Lieut. Jack Smyth VC (15th Sikhs), who wrote to us in June about the signalling course he was sent on, has written to say that he is back on active service there:

Jack Smyth28/10/16 “Here we are on the frontier, once more on active service and I am writing this in the Mess tent, well dug down below ground to escape stray bullets…

I arrived at Peshawar to find the regiment had marched out the day before and orders awaiting me to command the Depot.

A newly joined subaltern came up and reported that he had been left as Adjutant and handed over piles of correspondence, which we had to get down to at once…

We had two or three very strenuous days with the usual notes from everyone who had gone out with the regiment asking for various things they had left behind. This sort of thing:

‘Please get the keys of my bungalow from my gardener and on the bunch you will find a brass key, which opens the third drawer of my writing table. At the back of the drawer you will find my despatch case and in it my cheque book. Please send this out by the milk lorry tomorrow. Awfully sorry to bother you, as I know how busy you must be,’  but this is part of the Depot commander’s job…

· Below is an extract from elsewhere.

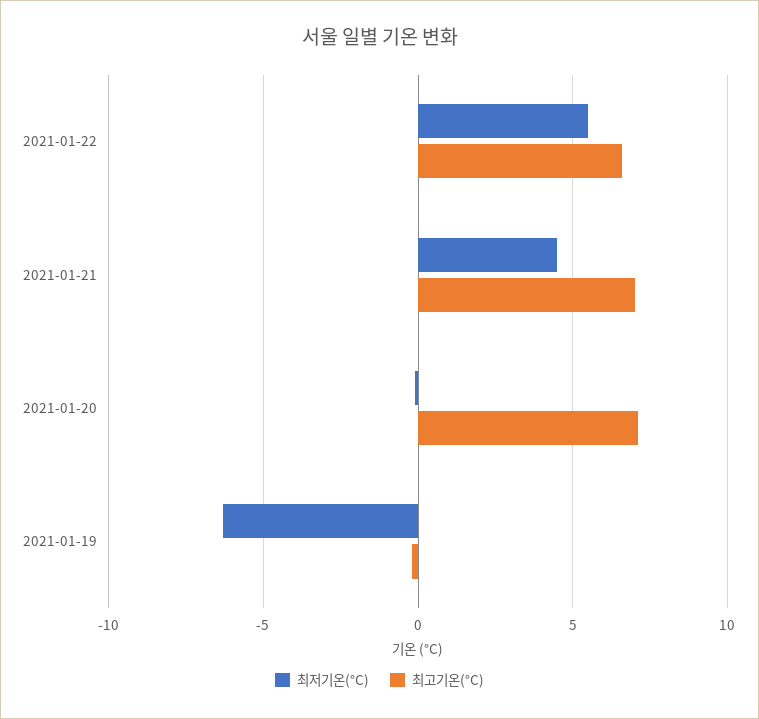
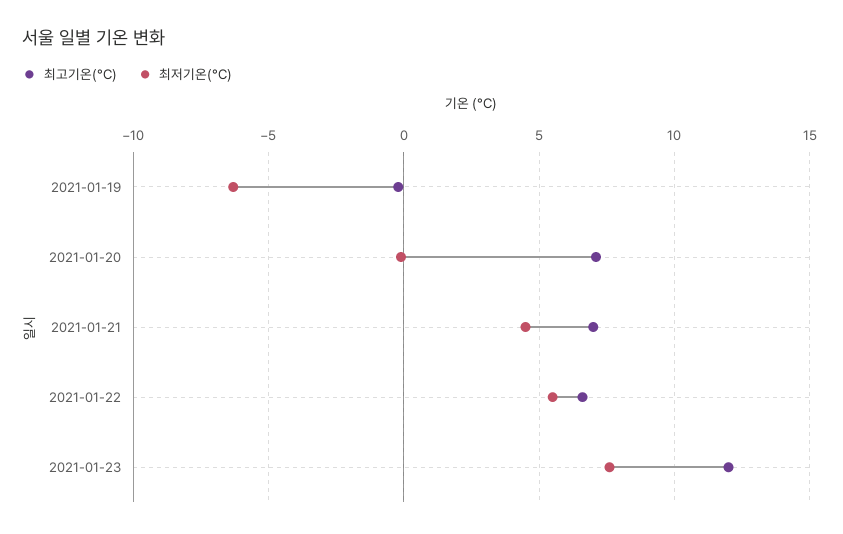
최고기온(°C), 2021-01-23: none -> 12
최저기온(°C), 2021-01-23: none -> 7.5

Three days ago I was relieved and sent out to join the regiment. The Mohmands with whom we are fighting, or supposed to be fighting, have so far left us severely alone, but come down at night and snipe and hurl abuse at us…

We can’t attack them because they would only retire to their hills and we should need a large force and a long line of communication to follow them, and they won’t attack us because they think barbed wire and mountain guns an unfair advantage.”

Before this, Jack had been on leave in Kashmir, where he reports that he met up with fellow Old Dragon, 2nd Lieut. Edward Sheepshanks (Indian Army) at a dinner party,

“…and thereupon had an OD dinner on our own and drank to the Skipper and the OPS, which astonished the rest of the party…”

Knowing how lively an affair an OD dinner can be, I am not surprised they were astonished!

(At least there were no Wykehamists present to sing a joyous chorus in praise of the present subjunctive – and they did not have to suffer my recitation of the Banjo Song!)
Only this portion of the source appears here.